Koerner and Paulsen (2004) and Koerner et al. (2011) have argued for a thermally controlled upper treeline boundary associated with a surface mean annual temperature of about 6.5 °C. Figure 4 shows zonally averaged changes in the elevation of this surface in the free air, displayed in a manner analogous to Figure 1. A rise of ∼200 m in the past 60 years is evident, equivalent to a warming of ∼1.3 °C at the elevation of this surface in the tropics (∼3500–3600 m). Much of the evidence regarding elevational changes in temperature has been drawn from free air radiosonde measurements, which do not provide a direct measure of changes at the ground surface. Nevertheless, in our studies of isolated mountain peaks that extend far above the surrounding topography, we have found that surface temperatures do closely track those in the free air (cf. Bradley et al., 2009, their fig. 3). We therefore argue that trends in FLH and for other temperature levels are applicable to conditions experienced on the highest mountain peaks, especially in remote island locations.

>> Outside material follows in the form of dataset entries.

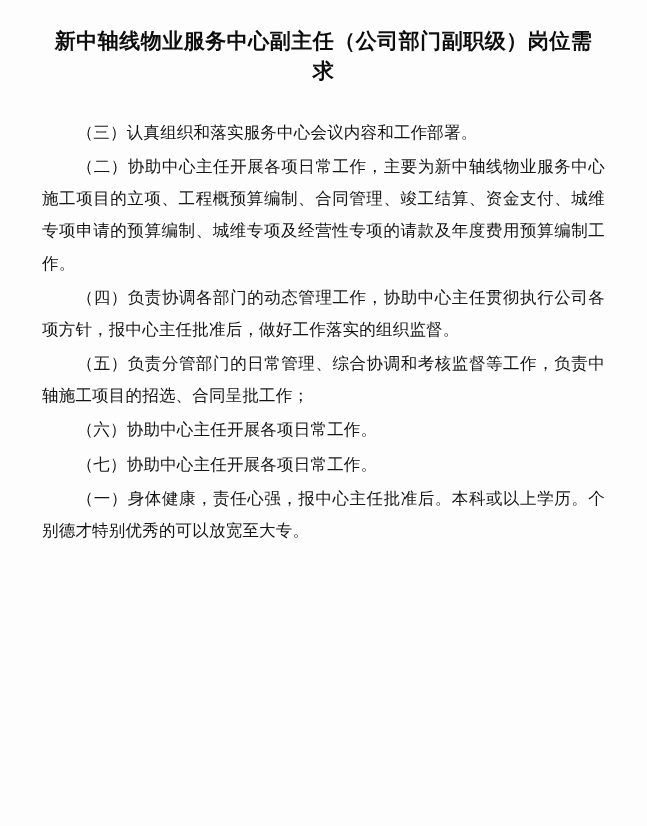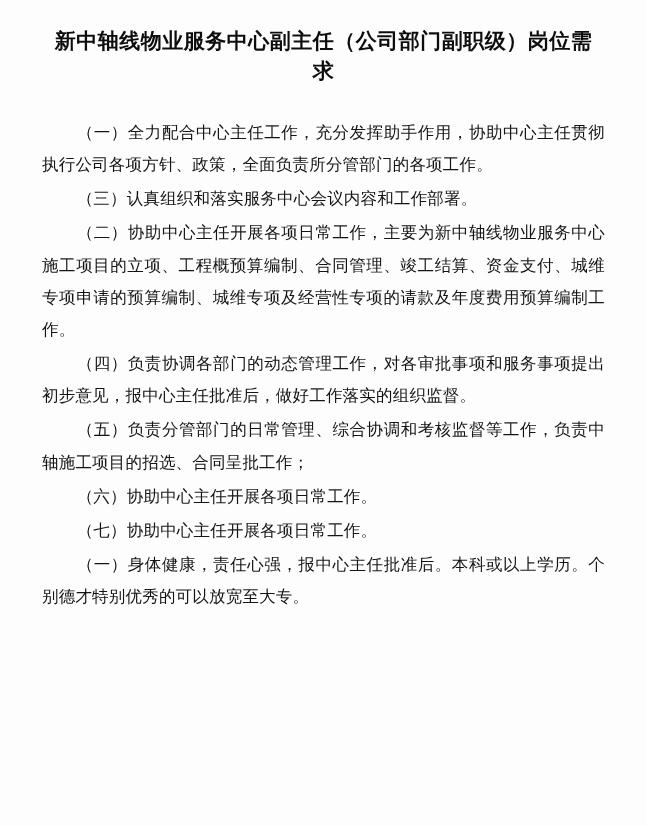"（一）全力配合中心主任工作，充分发挥助手作用，协助中心主任贯彻执行公司各项方针、" p.para { html: <p>（一）全力配合中心主任工作，充分发挥助手作用，协助中心主任贯彻执行公司各项方针、政策，全面负责所分管部门的各项工作。</p> -> none }
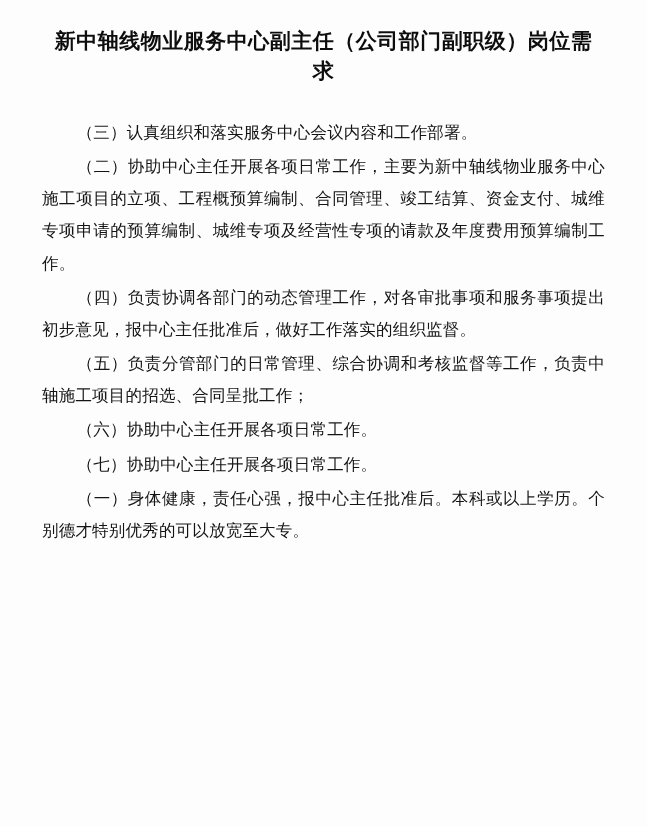"（四）负责协调各部门的动态管理工作，对各审批事项和服务事项提出初步意见，报中心主" p.para { text: 对各审批事项和服务事项提出初步意见 -> 协助中心主任贯彻执行公司各项方针 }
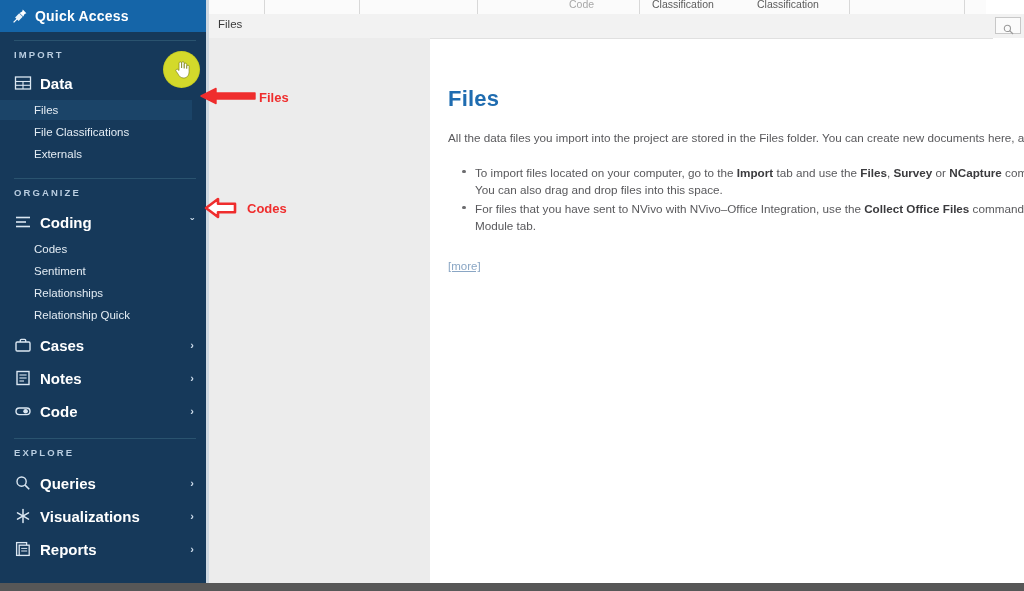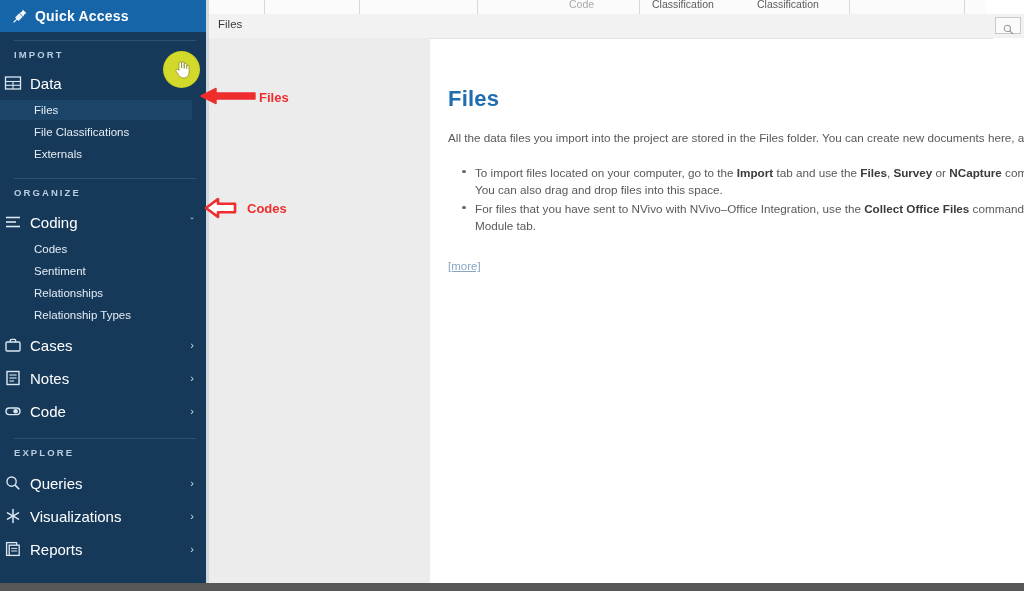"Data" .nav-top { font-weight: normal -> bold; padding-left: 4px -> 14px }
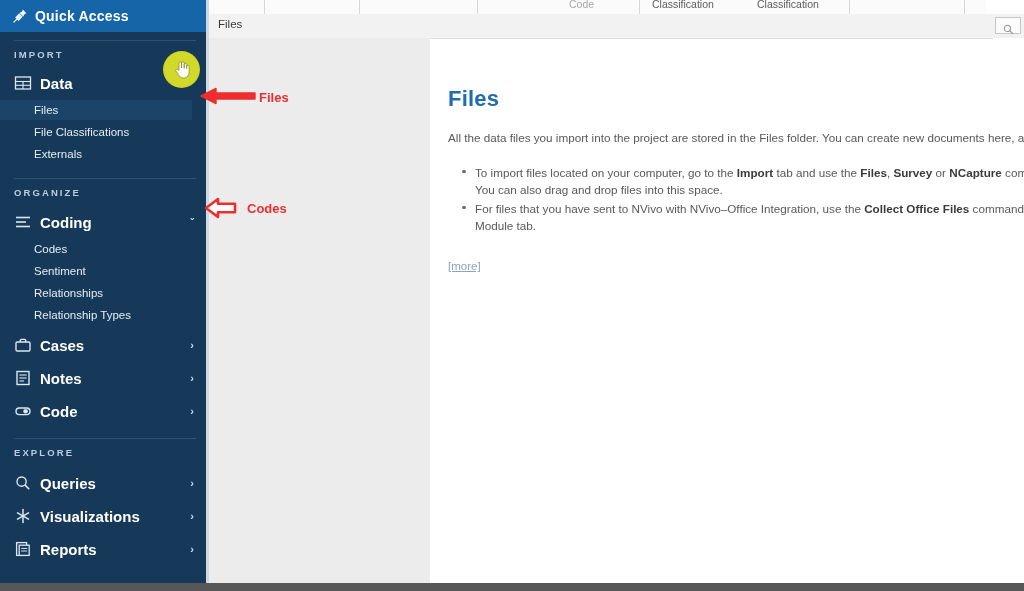"Relationship Types" span { text: Types -> Quick }
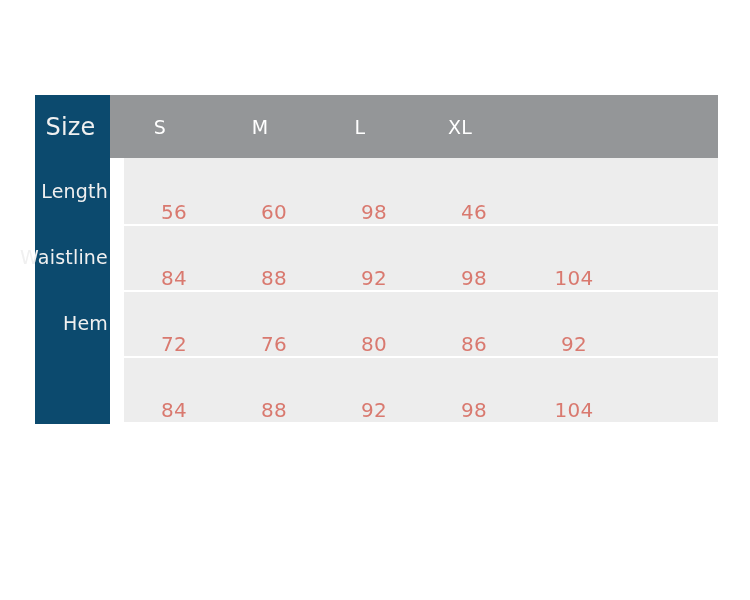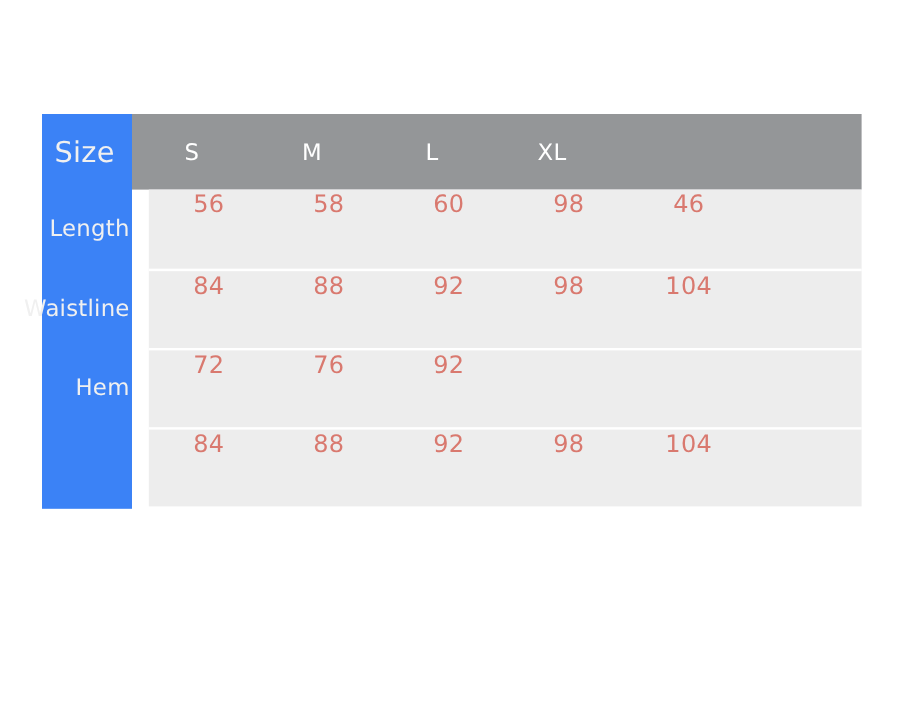"Size" .label-col { background: #3b82f6 -> #0c4a6e }
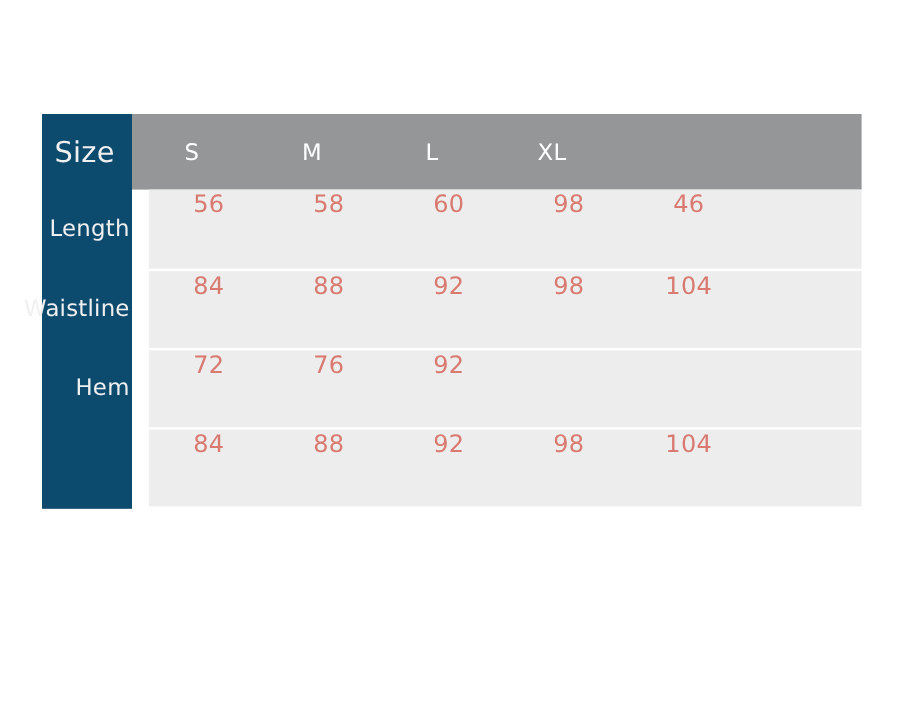"56" .data-row { align-items: flex-start -> flex-end }
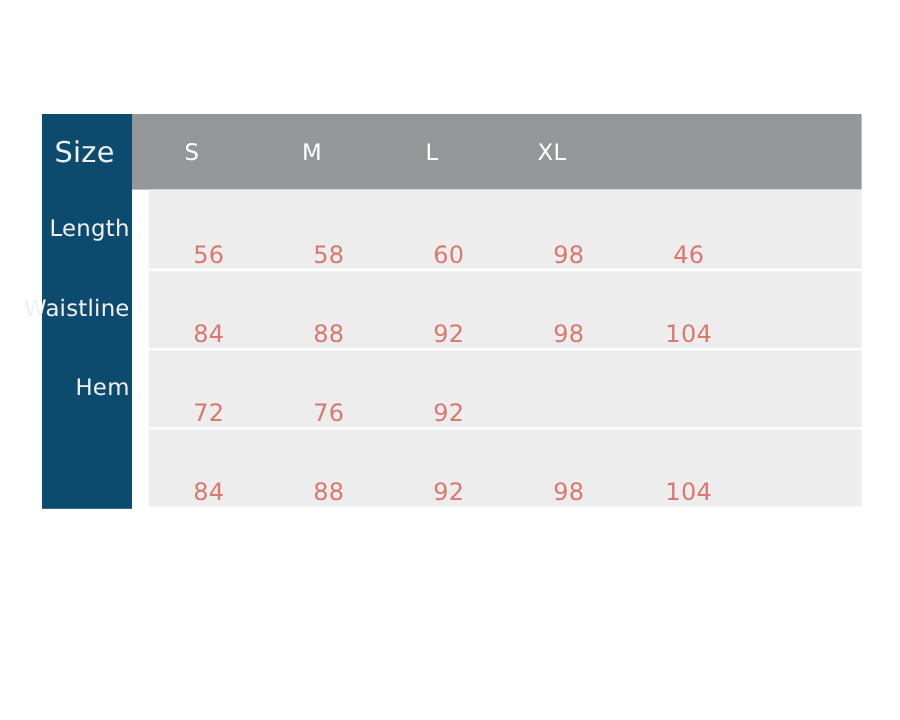"58" div.data-cell { html: <div>58</div> -> none }
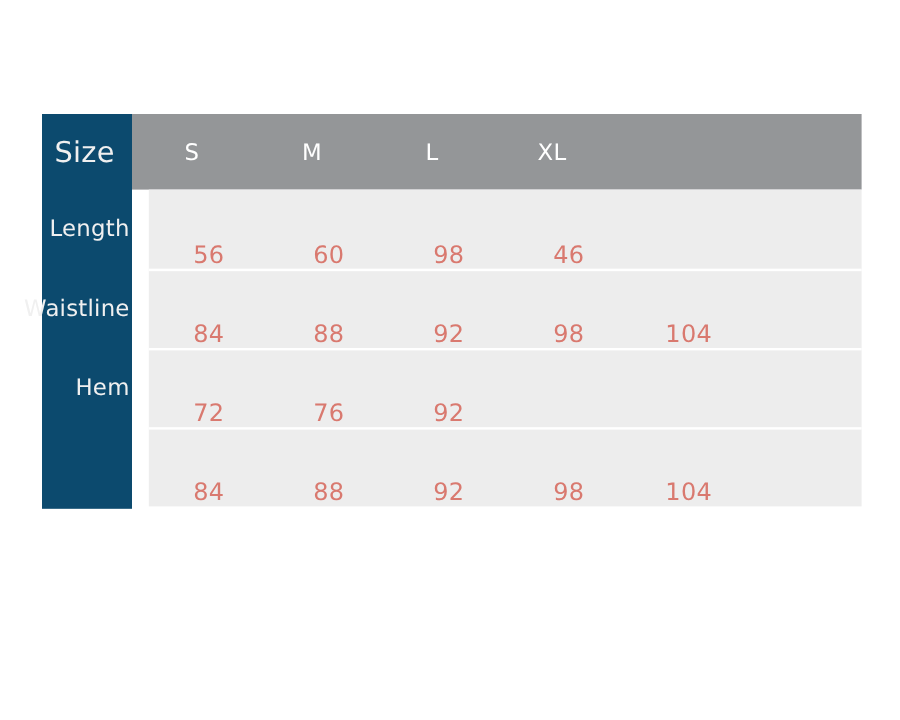"80" div.data-cell { html: none -> <div>80</div> }
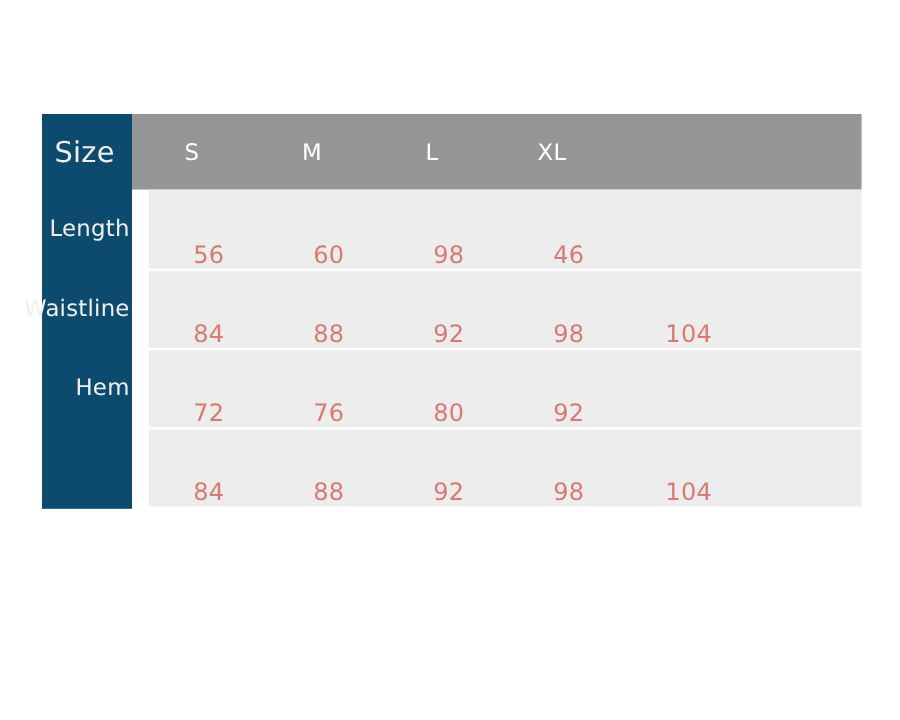"86" div.data-cell { html: none -> <div>86</div> }
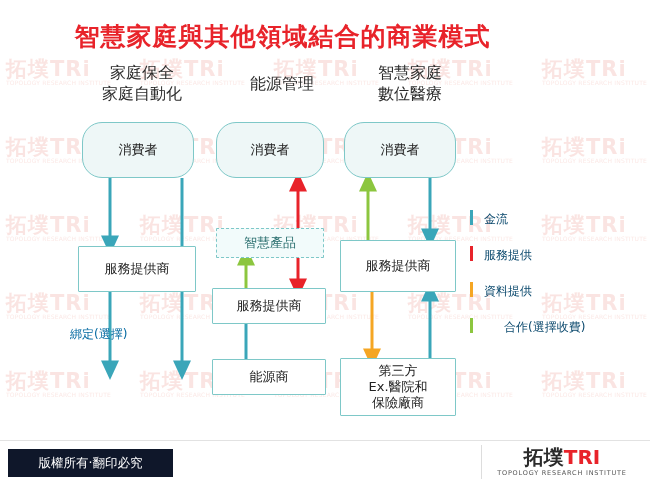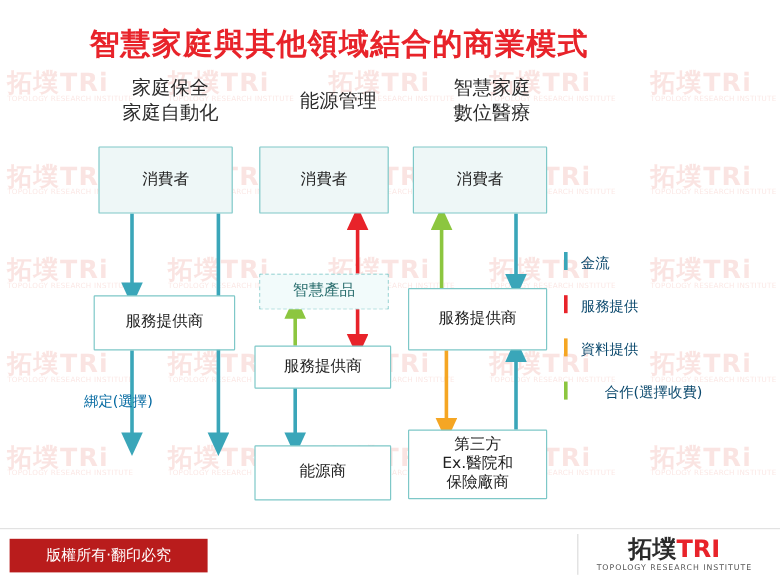"消費者" .box.shaded { border-radius: none -> 20px }
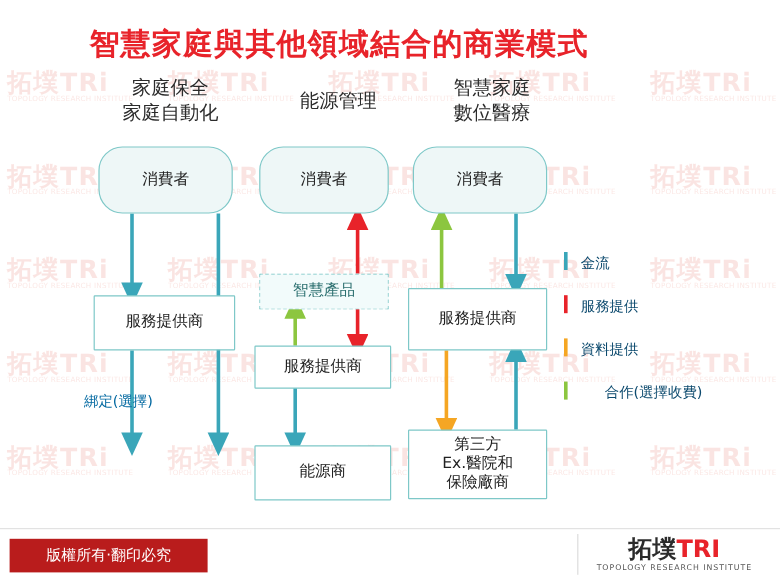"能源商" div.box { height: 46px -> 36px; top: 371px -> 359px }
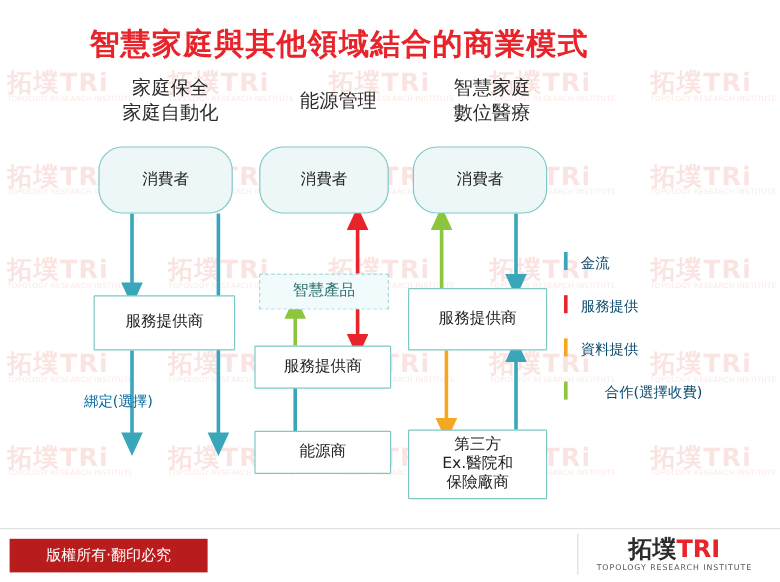"版權所有‧翻印必究" .footer-left { background: #b91c1c -> #0f172a }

Furthermore, with a rise in FLH, additional factors such as a decrease in the fraction of precipitation falling as snow (and more as rain) and associated decreases in albedo and increases in absorbed solar radiation will reinforce the ecological effects of higher free air temperatures.

FIGURE 4.

Time longitude changes in the height (m) of the mean annual 6.5 °C surface (left panel) and the zonal profile of the total change over the 1950 to 2011 period (right panel).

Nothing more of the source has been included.